Come il Creso descritto da Erodoto, Lei è accecato dalla “hubris”, la tracotanza di chi si crede superiore alle leggi umane e divine. Fino a quando?
Qual è il suo limite Presidente? Fin dove condurrà la sua smania di sopravvivere a sè stesso?
Ha da tempo varcato la sottile distinzione tra l’essere “grande comunicatore” o “venditore di fumo privo di qualsivoglia credibilità” arrivando a fare uso degli stessi strumenti di propaganda, vecchi quanto il mondo, usati da dittatorucoli da quattro soldi. Ha fatto scempio della prassi istituzionale, ha fatto terra bruciata del dialogo e rispetto tra i vari corpi dello stato. Ha da tempo smesso di mostrare di credere al valore della forma, che Si costringe a fare finta di ignorare essere in democrazia sostanza. Il tutto per perseguire una sopravvivenza senza direzione.
Noi non siamo tra quelli che non hanno provato a comprendere le ragioni politiche che l’hanno portata a ripetuti successi elettorali.
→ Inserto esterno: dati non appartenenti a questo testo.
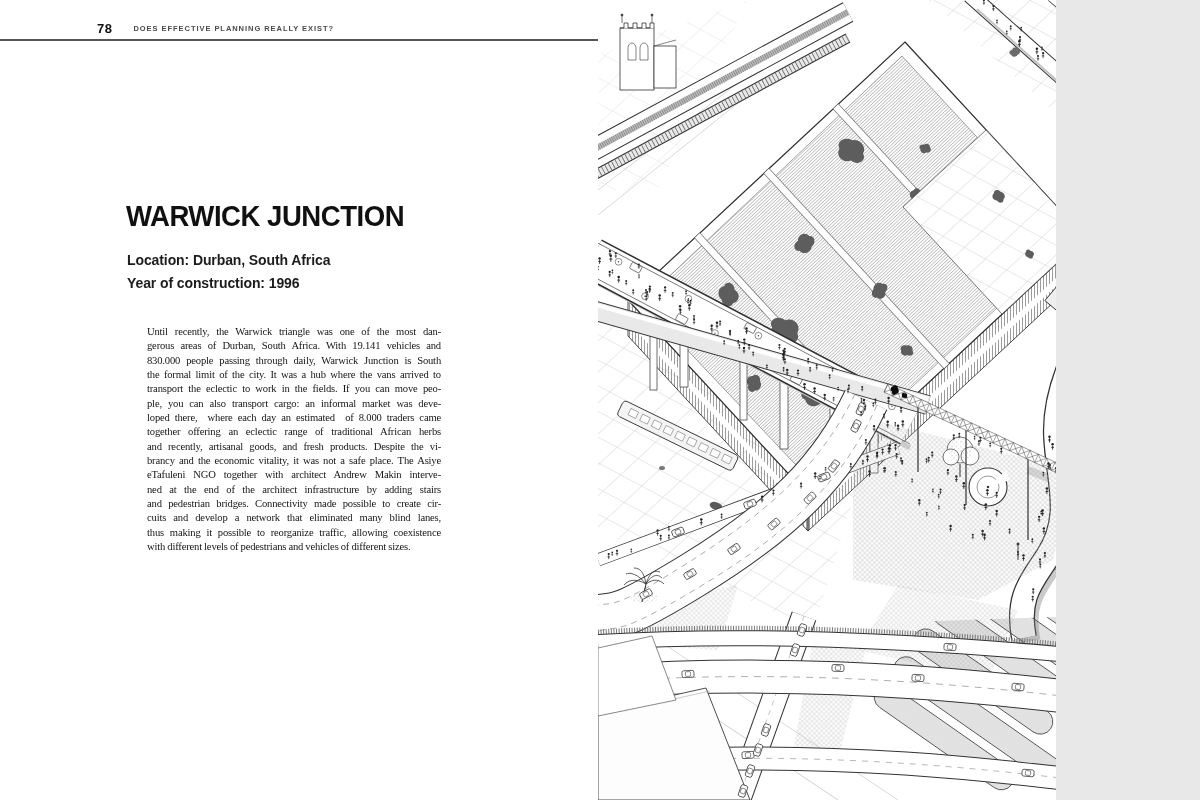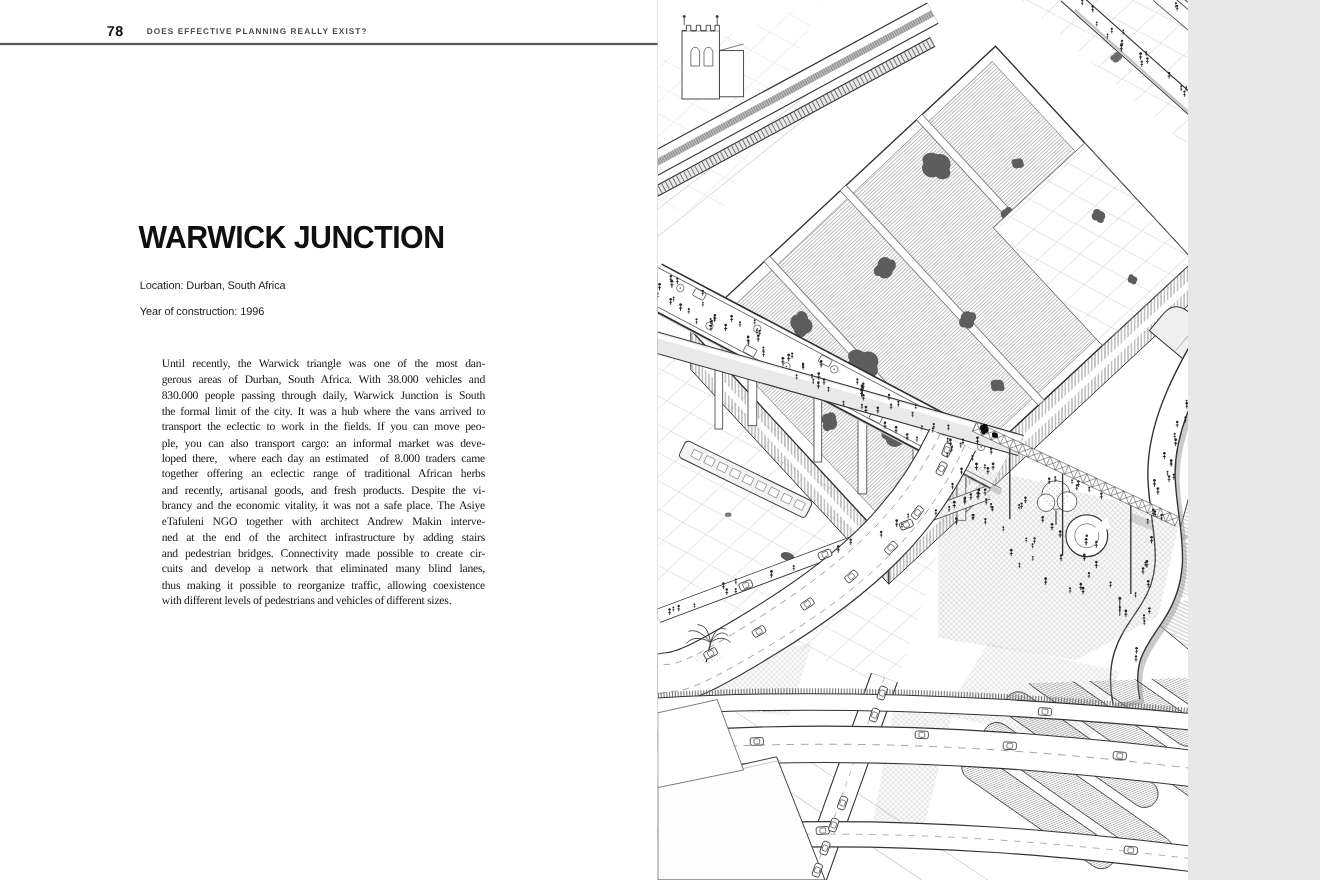--- a/index.html
+++ b/index.html
@@ -1,27 +1,27 @@
 <!DOCTYPE html>
 <html><head>
 <meta charset="utf-8">
 <style>
   html,body{margin:0;padding:0;background:#e8e8e8;}
   #spread{position:relative;width:1056px;height:800px;background:#b91c1c;overflow:hidden;
-          font-family:"Liberation Sans",sans-serif;padding-left:24px;}
+          font-family:"Liberation Sans",sans-serif;}
   
   #left-page{position:absolute;left:0;top:0;width:598px;height:800px;background:#fff;}
   .header-row{position:absolute;left:97px;top:21px;white-space:nowrap;}
   .page-num{font-size:13px;font-weight:800;color:#111;letter-spacing:.5px;vertical-align:top;}
   .running-title{font-size:7.5px;font-weight:600;color:#4a4a4a;letter-spacing:.95px;margin-left:21px;vertical-align:top;position:relative;top:3px;}
   .rule{position:absolute;left:0;top:39px;width:598px;height:2px;background:#565656;}
   .art-title{position:absolute;left:126px;top:200px;font-size:29px;font-weight:800;color:#101010;
              letter-spacing:-.5px;transform:scaleX(.95);transform-origin:left top;white-space:nowrap;}
   .meta-block{position:absolute;left:127px;top:249px;width:400px;}
-  .meta-line{font-size:10px;line-height:23px;color:#1c1c1c;letter-spacing:-.1px;font-weight:400;}
+  .meta-line{font-size:14px;line-height:23px;color:#1c1c1c;letter-spacing:-.1px;font-weight:700;}
   .body-block{position:absolute;left:127px;top:325px;width:314px;font-family:"Liberation Serif",serif;}
   .body-line{font-size:10.6px;line-height:14.35px;color:#151515;letter-spacing:-.18px;word-spacing:-.3px;
              white-space:pre-wrap;text-align:justify;text-align-last:justify;margin-left:20px;}
   .body-line.last{text-align-last:auto;}
   
   #right-pane{position:absolute;left:598px;top:0;width:602px;height:800px;background:#fff;}
   svg{display:block;}
 </style>
 </head>
 <body>
@@ -33,21 +33,21 @@
       <span class="page-num">78</span><span class="running-title">DOES EFFECTIVE PLANNING REALLY EXIST?</span>
     </div>
     <div class="rule"></div>
     <div class="art-title">WARWICK JUNCTION</div>
     <div class="meta-block" id="meta-lines">
         <div class="meta-line">Location: Durban, South Africa</div>
         <div class="meta-line">Year of construction: 1996</div>
       </div>
     <div class="body-block" id="body-text">
         <div class="body-line">Until recently, the Warwick triangle was one of the most dan-</div>
-        <div class="body-line">gerous areas of Durban, South Africa. With 38.000 vehicles and</div>
+        <div class="body-line">gerous areas of Durban, South Africa. With 19.141 vehicles and</div>
         <div class="body-line">830.000 people passing through daily, Warwick Junction is South</div>
         <div class="body-line">the formal limit of the city. It was a hub where the vans arrived to</div>
         <div class="body-line">transport the eclectic to work in the fields. If you can move peo-</div>
         <div class="body-line">ple, you can also transport cargo: an informal market was deve-</div>
         <div class="body-line">loped there,  where each day an estimated  of 8.000 traders came</div>
         <div class="body-line">together offering an eclectic range of traditional African herbs</div>
         <div class="body-line">and recently, artisanal goods, and fresh products. Despite the vi-</div>
         <div class="body-line">brancy and the economic vitality, it was not a safe place. The Asiye</div>
         <div class="body-line">eTafuleni NGO together with architect Andrew Makin interve-</div>
         <div class="body-line">ned at the end of the architect infrastructure by adding stairs</div>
Riteniamo tuttora legittima la prospettiva di una “rivoluzione liberale”, nei termini in cui la presentò durante la sua discesa in campo del 1994. Riteniamo fondata la preoccupazione per un governo retto da una fetta consistente dell’inetta classe dirigente del centrosinistra, che tanta parte è stata delle sue fortune politiche. Aborriamo sinceramente il moralismo giustizialista di matrice illiberale contro il quale Lei ha sempre mostrato di voler combattere.
Ma quand’è stata, Presidente, la rivoluzione liberale? Non è la classe dirigente cresciuta alla sua ombra ancor più inetta e incapace di quella cui doveva contrapporsi? Non si è rivelato il rimedio peggiore del male? Con che diritto Lei sbraita oggi contro i giudici che la incastreranno dopo avere sempre anteposto la risoluzione legislativa dei suoi problemi personali a una grande riforma sistemica della giustizia italiana?
Non possiamo nasconderci che per colpe soprattutto sue Lei ha finito per farsi macchietta delle più caricaturali descrizioni dei suoi avversari più acerrimi, che ciechi ad ogni ragione politica facevano dell’antiberlusconismo fine a sè stesso la propria ragione di esistenza politica. Ma Lei, con la sua irriducibile incapacità di accettare i propri limiti politici e umani, ha finito per dare ragione a chi aveva torto.
A lei che continua a dire di voler resistere, tenendo il paese in ostaggio delle sue smanie, Labouratorio chiede allora di nuovo: fino a quando abuserai, Berlusconi, della nostra pazienza?
Andrea Pisauro_26 anni, ciceroniano convinto fin dall’età della ragione, non ha ancora raggiunto l’età della ragione. Dedica questo pezzo al suo professore di latino e greco.